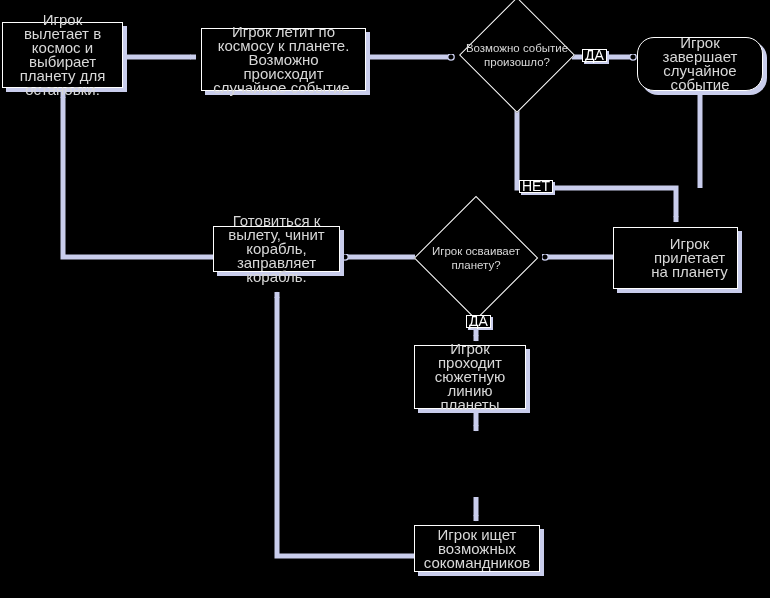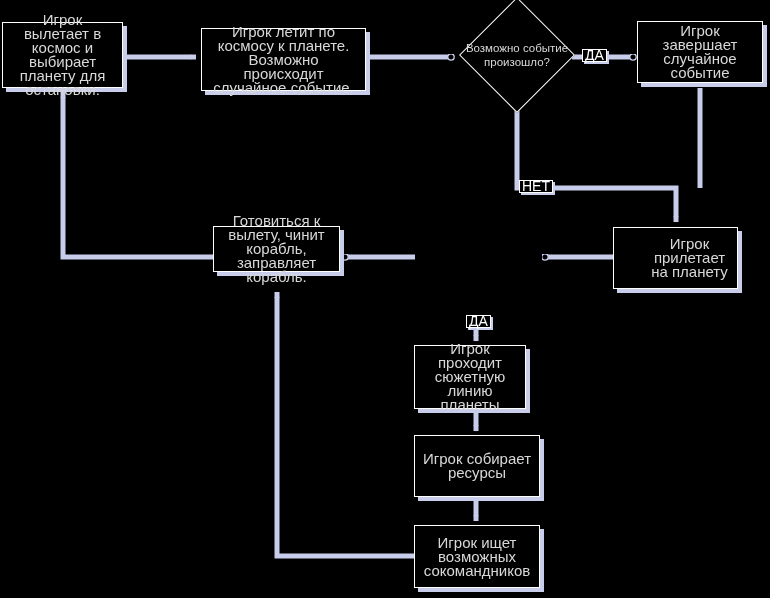--- a/index.html
+++ b/index.html
@@ -69,51 +69,54 @@
   </svg>
 
   <div class="node" style="left:2px;top:22px;width:121px;height:66px;">
     <span>Игрок вылетает в космос и выбирает планету для остановки.</span>
   </div>
 
   <div class="node" style="left:201px;top:28px;width:165px;height:63px;">
     <span>Игрок летит по космосу к планете. Возможно происходит случайное событие.</span>
   </div>
 
-  <div class="node" style="left:637px;top:21px;width:126px;height:62px;">
+  <div class="node" style="left:637px;top:37px;width:126px;height:54px;border-radius:17px;">
     <span>Игрок завершает случайное событие</span>
   </div>
 
   <div class="node" style="left:613px;top:227px;width:125px;height:62px;padding-left:34px;">
     <span>Игрок прилетает на планету</span>
   </div>
 
   <div class="node" style="left:213px;top:226px;width:127px;height:46px;">
     <span>Готовиться к вылету, чинит корабль, заправляет корабль.</span>
   </div>
 
   <div class="node" style="left:414px;top:345px;width:112px;height:64px;">
     <span>Игрок проходит сюжетную линию планеты</span>
   </div>
 
-  <div class="node" style="left:414px;top:435px;width:126px;height:62px;">
-    <span>Игрок собирает ресурсы</span>
-  </div>
 
-  <div class="node" style="left:414px;top:525px;width:126px;height:63px;">
+  <div class="node" style="left:414px;top:525px;width:126px;height:47px;">
     <span>Игрок ищет возможных сокомандников</span>
   </div>
 
   <div class="diamond" style="left:476px;top:14px;width:82px;height:82px;">
     <div class="dshape"></div>
     <div class="dlabel" style="left:-22px;width:126px;">
       <span>Возможно событие произошло?</span>
     </div>
   </div>
 
+  <div class="diamond" style="left:432px;top:214px;width:88px;height:88px;">
+    <div class="dshape"></div>
+    <div class="dlabel" style="left:-26px;width:140px;">
+      <span>Игрок осваивает планету?</span>
+    </div>
+  </div>
 
   <div class="elabel" style="left:582px;top:49px;">
     <span>ДА</span>
   </div>
 
   <div class="elabel" style="left:519px;top:180px;">
     <span>НЕТ</span>
   </div>
 
   <div class="elabel" style="left:466px;top:315px;">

# [PROBLEM TO SOLVE]
Give back exactly the lines from the line holding "<span>НЕТ</span>" through the last line of the listing, including both.

# [ANSWER SECTION]
     <span>НЕТ</span>
   </div>
 
   <div class="elabel" style="left:466px;top:315px;">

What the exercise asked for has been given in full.